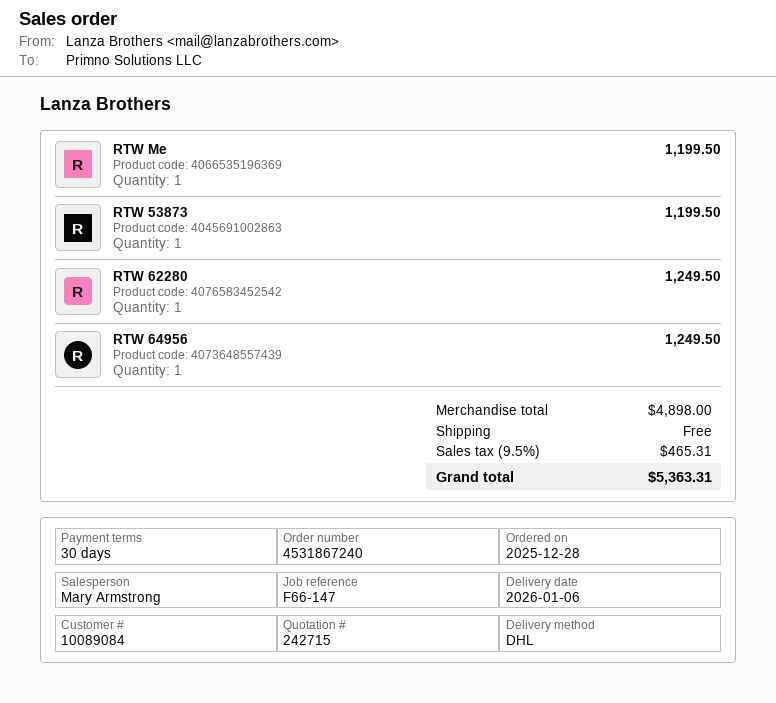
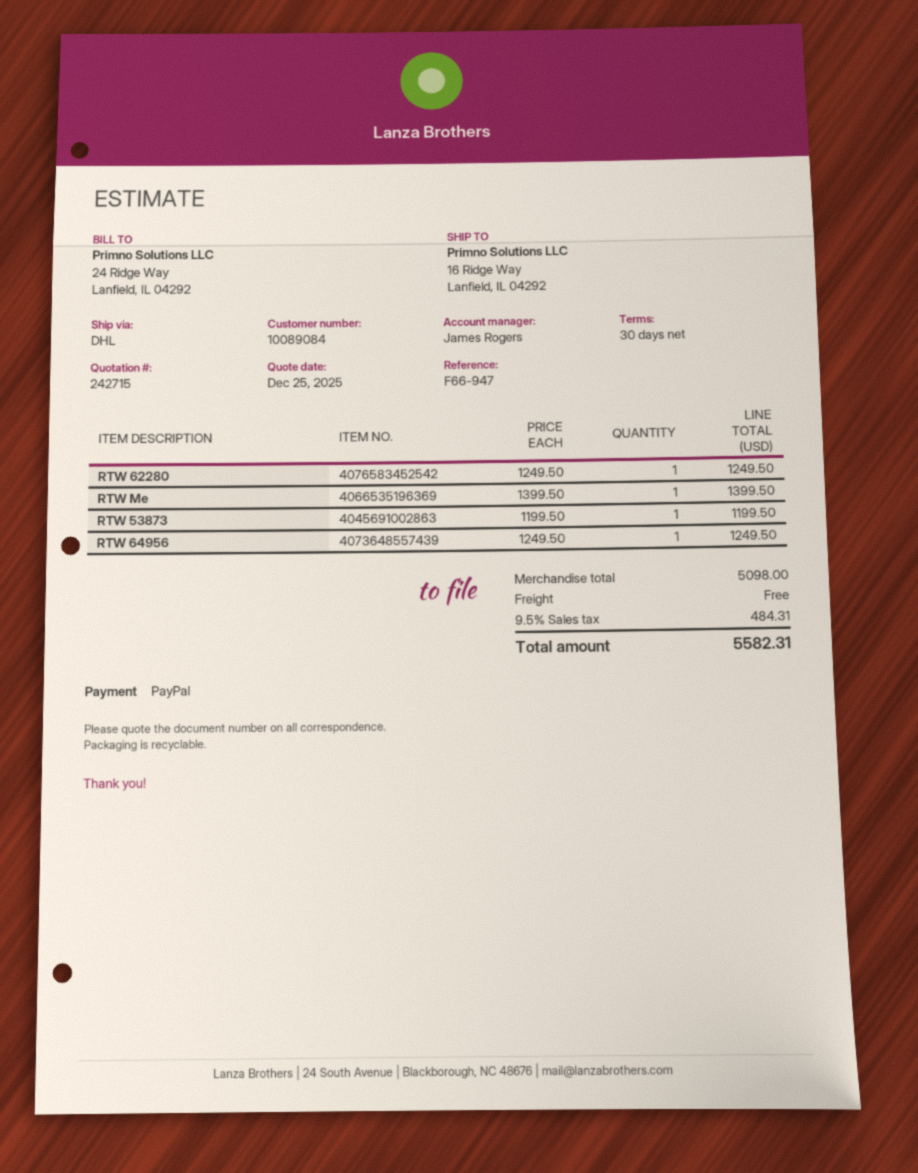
reference: F66-147 -> F66-947
sales rep: Mary Armstrong -> James Rogers
RTW Me: 1 for 1199.50 -> 1 for 1399.50
subtotal: 4898.00 -> 5098.00
tax: 9.5% = 465.31 -> 9.5% = 484.31
total: 5363.31 -> 5582.31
#####
Instructions to follow: The material should be duplicated word for word, with no images included.

Task result:
reference: F66-147 -> F66-947
sales rep: Mary Armstrong -> James Rogers
RTW Me: 1 for 1199.50 -> 1 for 1399.50
subtotal: 4898.00 -> 5098.00
tax: 9.5% = 465.31 -> 9.5% = 484.31
total: 5363.31 -> 5582.31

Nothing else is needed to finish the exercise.